Hyperspectral Imaging With A DSLR


It’s a relatively simple task to find evidence of helium by just looking at the sun; all you need is a prism, diffraction grating, and a web cam. DIY spectrometers have been around for ages, but most of them only produce a spectrum, not a full image complete with spectral data. Now it’s possible to take an image of an object, complete with that objects spectra using a DSLR, some lenses, a PVC pipe, and the same diffraction grating from your DIY interferometer.

The idea behind a hyperspectral imager is to gather the spectral data of each pixel of an image. The spectral data is then assembled into a 3D data cube, with two dimensions dedicated to the image, and the third dimension used to represent wavelength. There are a surprising number of applications for this technique, ranging from agriculture and medicine to some extremely creepy surveillance systems.

The authors of this paper (freakin’ huge PDF) used a piece of PVC pipe, three camera lenses, a diffraction grating, and a small paper aperture to construct their hyperspectral imager. Images are captured using a standard, multi exposure HDR method, assembling the raw data from the camera into a hyperspectral image with MATLAB.

There’s a ton of awesome info in the PDF, covering how the authors calibrated their system for different lighting conditions, interpreted the RGGB Bayer sensor in the camera, and a few examples of what kind of image can be constructed with this kind of data. That’s a recommended read, right there.

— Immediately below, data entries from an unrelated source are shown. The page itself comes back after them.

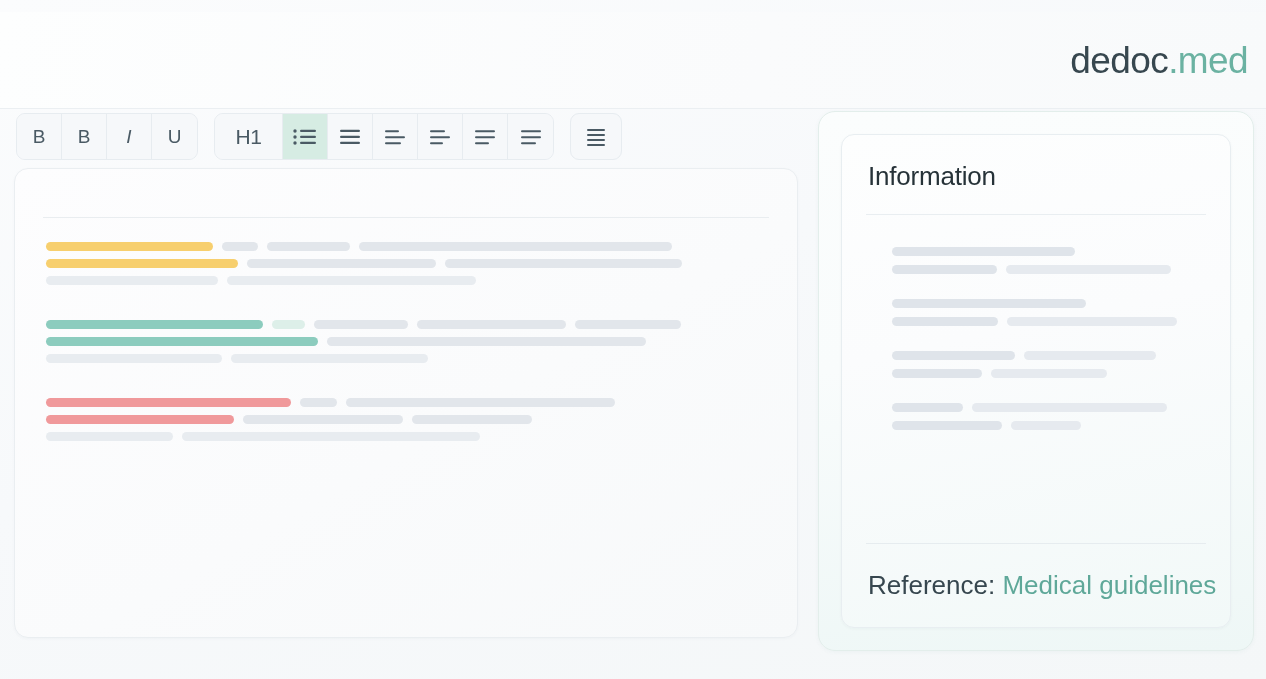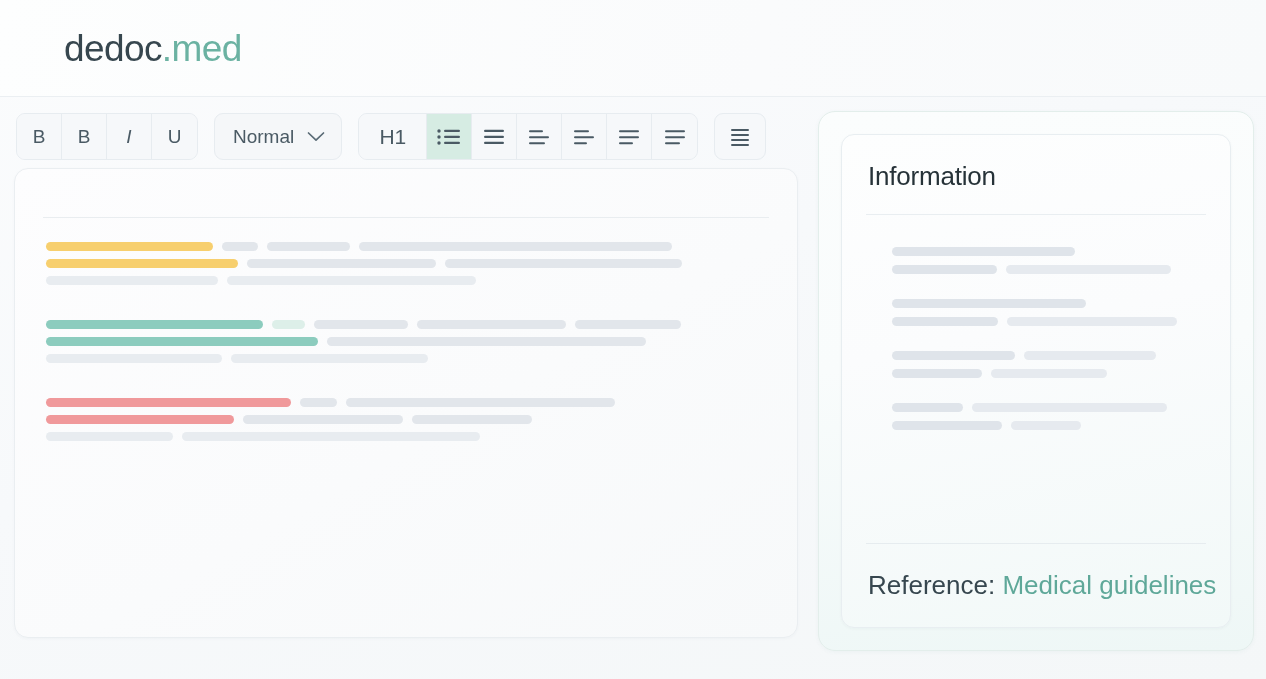--- a/index.html
+++ b/index.html
@@ -14,28 +14,28 @@
   body {
     font-family: "Liberation Sans", sans-serif;
     background: linear-gradient(160deg, #fbfcfd 0%, #f7f9fb 45%, #f4f7f8 100%);
     color: #2f3e46;
     position: relative;
   }
 
   
   .app-header {
     position: absolute;
-    top: 0; left: 0;
+    top: 12px; left: 0;
     width: 1266px;
     height: 97px;
     background: linear-gradient(100deg, #fdfefe 0%, #fafbfc 60%, #f8fafb 100%);
     border-bottom: 1px solid #ebeff2;
     display: flex;
     align-items: center;
-    justify-content: space-between;
+    justify-content: flex-end;
     padding: 0 18px 0 64px;
   }
 
   .brand {
     font-size: 37px;
     font-weight: 400;
     letter-spacing: -0.6px;
     line-height: 1;
     white-space: nowrap;
   }
@@ -265,28 +265,20 @@
 
 <div class="toolbar">
 
   <div class="tb-group">
     <button class="tb-btn b1">B</button>
     <button class="tb-btn b2">B</button>
     <button class="tb-btn it">I</button>
     <button class="tb-btn un">U</button>
   </div>
 
-  <div class="tb-select">
-    <span>Normal</span>
-    <span>
-      <svg class="ico" width="20" height="13" viewBox="0 0 20 13" fill="none" aria-hidden="true">
-        <path d="M2.5 3 L10 10.2 L17.5 3" stroke="#5a6b76" stroke-width="1.7" stroke-linecap="round" stroke-linejoin="round"></path>
-      </svg>
-    </span>
-  </div>
 
   <div class="tb-group">
     <button class="tb-btn h1">H1</button>
 
     <button class="tb-btn active">
       <span>
         <svg class="ico" width="26" height="20" viewBox="0 0 26 20" fill="none" aria-hidden="true">
           <circle cx="3" cy="4" r="1.7" fill="#4a5a64"></circle>
           <circle cx="3" cy="10" r="1.7" fill="#4a5a64"></circle>
           <circle cx="3" cy="16" r="1.7" fill="#4a5a64"></circle>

Thanks [Yannick] for the tip.


  1. S says:

    The paper PDF is 13 MB but only 10 pages long.

  2. BotherSaidPooh says:

    Another use for old otherwise junk DSLRs, a lot of the time even ones with CCD damage can be used by simply mapping out the bad pixels.

  3. Okian Warrior says:

    The paper is quite interesting – using a camera they can reproduce the accuracy of a commercial spectrometer (Ocean Optics HR4000), within the visual range of the camera sensor.

    The system can also take spectrographs of a 2-d image using a cross grating – a specialized grating that will refract in two directions at once. Sort of like two gratings at right angles to each other.

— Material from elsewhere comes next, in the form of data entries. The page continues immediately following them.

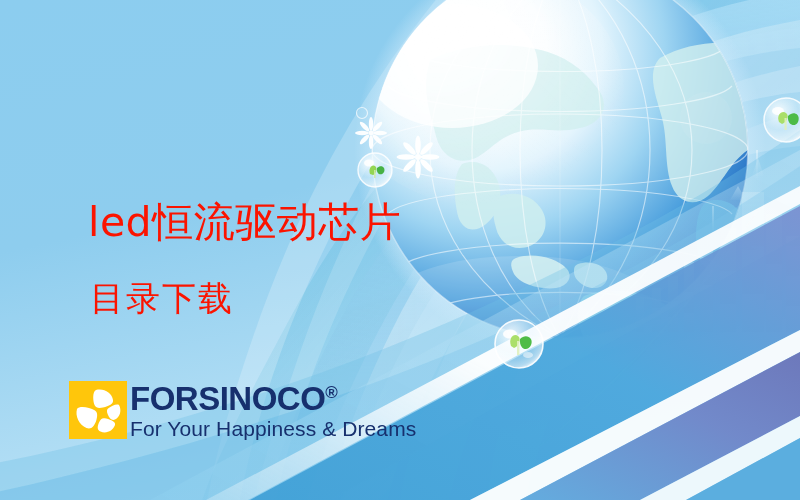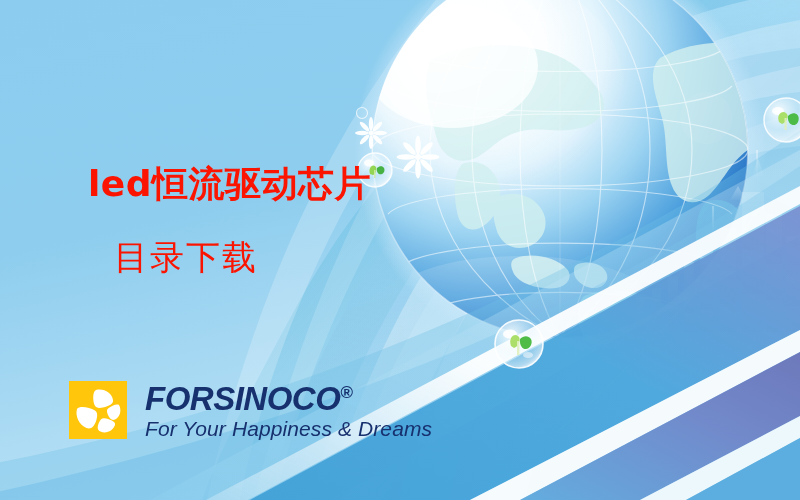--- a/index.html
+++ b/index.html
@@ -15,39 +15,39 @@
   .svg-layer { position:absolute; top:0; left:0; width:800px; height:500px; }
 
   
   #headline {
     position:absolute; left:88px; top:166px; z-index:40;
     color:#fb1400;
     font-family:"DejaVu Sans","Liberation Sans",sans-serif;
     line-height:1.0;
   }
   #headline .line1 {
-    display:block; font-size:36px; font-weight:700;
-    letter-spacing:0.5px; white-space:nowrap;
+    display:block; font-size:41px; font-weight:400;
+    letter-spacing:0.5px; white-space:nowrap;margin-top:36px;
   }
   #headline .line2 {
     display:block; font-size:34px; font-weight:400;
-    margin-top:38px; margin-left:26px;
+    margin-top:38px; margin-left:2px;
     letter-spacing:2px; white-space:nowrap;
   }
 
   
   #logo {
     position:absolute; left:69px; top:381px; z-index:40;
     display:flex; align-items:flex-start;
   }
   #logo-mark {
     width:58px; height:58px; background:#ffc60b;
     flex:0 0 58px; position:relative;
   }
-  #logo-text { margin-left:18px; padding-top:1px;font-style:italic; }
+  #logo-text { margin-left:3px; padding-top:1px; }
   #logo-wordmark {
     font-family:"Liberation Sans","DejaVu Sans",sans-serif;
     font-size:33px; font-weight:700; color:#17306e;
     letter-spacing:-0.5px; line-height:1.0; white-space:nowrap;
   }
   #logo-wordmark .reg {
     font-size:17px; vertical-align:super; font-weight:700; letter-spacing:0;
   }
   #logo-tagline {
     font-family:"Liberation Sans","DejaVu Sans",sans-serif;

    Anyone know where a hobbyist can get a cross grating? Is it known by another name?

    • Quin says:

      Should be able to go beyond the visual range of light (haven’t read the paper yet, maybe they do). Most DSLRs have a visual spectrum bandpass glass in front of the sensor, and when it’s removed it allows the sensor to pick up any photon of enough energy. If they have a stable enough platform for HDR, they could possibly swap in a few other bandpass filters (>UV, UV only, visual, IR, <IR) and, with a bit of math in post, expand the spectrum.

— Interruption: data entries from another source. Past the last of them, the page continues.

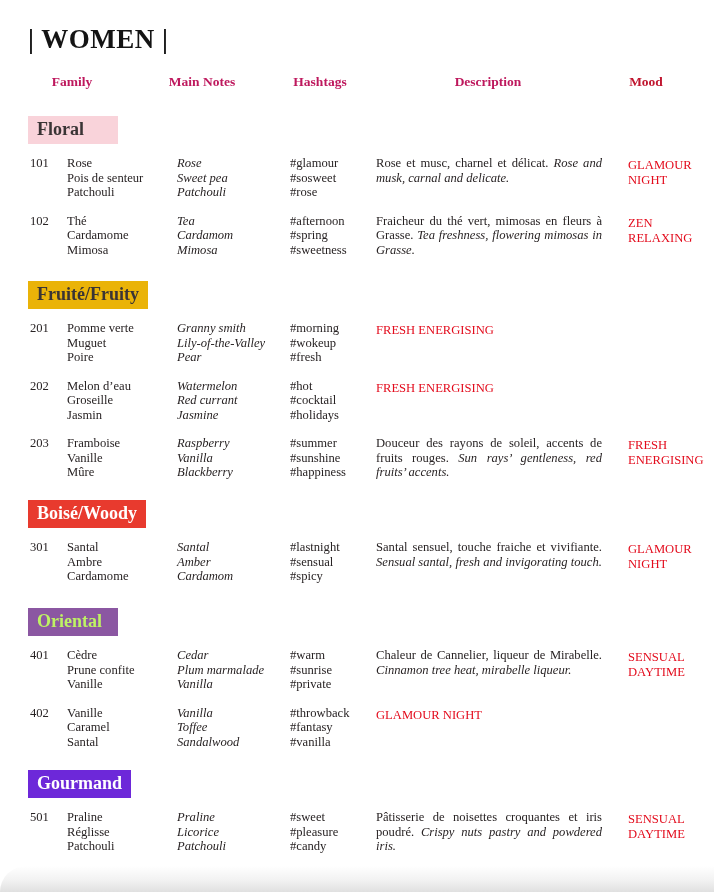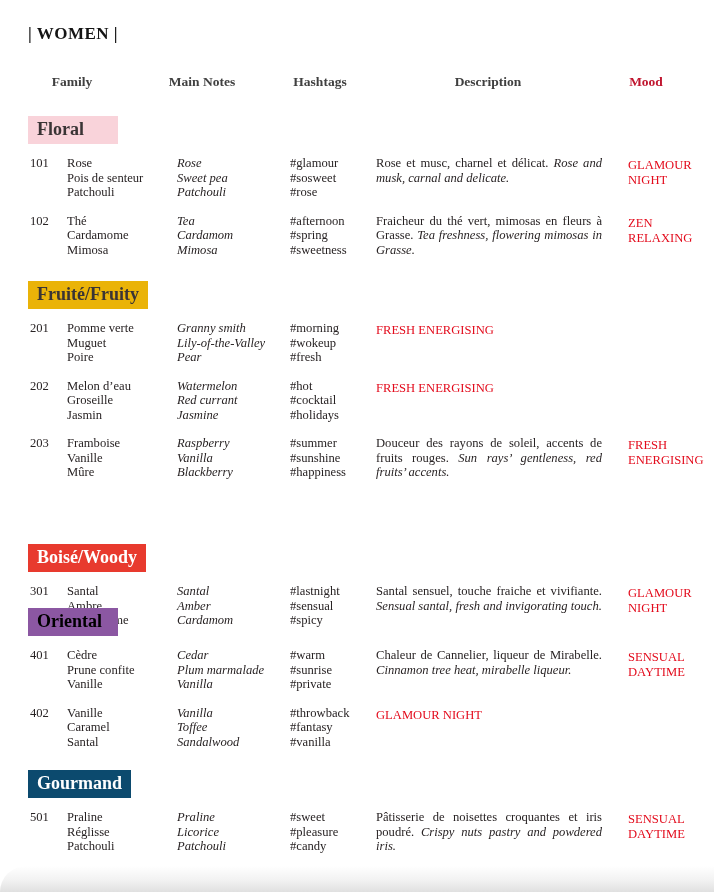--- a/index.html
+++ b/index.html
@@ -4,25 +4,25 @@
 <style>
   html,body{margin:0;padding:0;}
   body{
     width:714px;height:892px;background:#ffffff;
     font-family:"Liberation Serif","DejaVu Serif",serif;
     color:#282324;
   }
   .page{position:relative;width:714px;height:892px;background:#fff;overflow:hidden;}
   .title{
     position:absolute;left:28px;top:24px;margin:0;
-    font-size:17px;font-weight:bold;letter-spacing:.5px;color:#141414;
+    font-size:27px;font-weight:bold;letter-spacing:.5px;color:#141414;
   }
   .colhead{
     position:absolute;top:74px;transform:translateX(-50%);
-    font-weight:bold;font-size:13.5px;white-space:nowrap;color:#404040;
+    font-weight:bold;font-size:13.5px;white-space:nowrap;color:#be185d;
   }
   .colhead.mood-head{color:var(--mood-header,#c0152e);}
   .section{position:absolute;left:0;width:714px;}
   .chip{
     display:inline-block;margin-left:28px;margin-bottom:12px;
     min-width:90px;box-sizing:border-box;padding:3px 9px 4px 9px;
     font-size:18px;font-weight:bold;
   }
   .row{
     display:grid;grid-template-columns:37px 110px 113px 86px 252px 80px;
@@ -173,21 +173,21 @@
       <div>#happiness</div>
     </div>
     <div class="cell desc">
       <span class="fr">Douceur des rayons de soleil, accents de fruits rouges.</span>
       <span class="en">Sun rays’ gentleness, red fruits’ accents.</span>
     </div>
     <div class="cell mood">FRESH ENERGISING</div>
   </div>
         </div>
   </section>
-      <section class="section" style="top: 500px; margin-top: 44px;">
+      <section class="section" style="top: 500px;">
     <div class="chip" style="background: rgb(232, 58, 46); color: rgb(255, 255, 255);">
       <span>Boisé/Woody</span>
     </div>
     <div class="rows">
           <div class="row">
     <div class="cell num">301</div>
     <div class="cell fam">
       <div>Santal</div>
       <div>Ambre</div>
       <div>Cardamome</div>
@@ -204,21 +204,21 @@
     </div>
     <div class="cell desc">
       <span class="fr">Santal sensuel, touche fraiche et vivifiante.</span>
       <span class="en">Sensual santal, fresh and invigorating touch.</span>
     </div>
     <div class="cell mood">GLAMOUR NIGHT</div>
   </div>
         </div>
   </section>
       <section class="section" style="top: 608px;">
-    <div class="chip" style="background: rgb(139, 87, 162); color: #000000;">
+    <div class="chip" style="background: rgb(139, 87, 162); color: #bef264;">
       <span>Oriental</span>
     </div>
     <div class="rows">
           <div class="row">
     <div class="cell num">401</div>
     <div class="cell fam">
       <div>Cèdre</div>
       <div>Prune confite</div>
       <div>Vanille</div>
     </div>
@@ -253,21 +253,21 @@
     <div class="cell tags">
       <div>#throwback</div>
       <div>#fantasy</div>
       <div>#vanilla</div>
     </div>
     <div class="cell mood">GLAMOUR NIGHT</div>
   </div>
         </div>
   </section>
       <section class="section" style="top: 770px;">
-    <div class="chip" style="background: #0c4a6e; color: rgb(255, 255, 255);">
+    <div class="chip" style="background: #6d28d9; color: rgb(255, 255, 255);">
       <span>Gourmand</span>
     </div>
     <div class="rows">
           <div class="row">
     <div class="cell num">501</div>
     <div class="cell fam">
       <div>Praline</div>
       <div>Réglisse</div>
       <div>Patchouli</div>
     </div>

      Works even better if you get a black&white only sensor, or if the Bayer layer isn't baked on. More filters, but lots more detail.

    • Michael says:

      If you look at the images they’re taking it looks like they’re really wasting a ton of pixels, unfortunately.

  4. Kris Lee says:

    It is amazing when two of my favorite sites have an article about the same topic at the same time http://www.gizmag.com/exelis-hyperspectral-imaging-explosive-chemical-detection/32093/

  5. schobi says:

    A nice idea – but this is really old news. Engadget had an article in 2011 with very much the same images http://www.engadget.com/2011/12/15/researchers-turn-a-dslr-into-hyperspectral-camera-using-pvc-and/

    This re-publication is sufficient for getting accepted into the EUROGRAPHICS conference?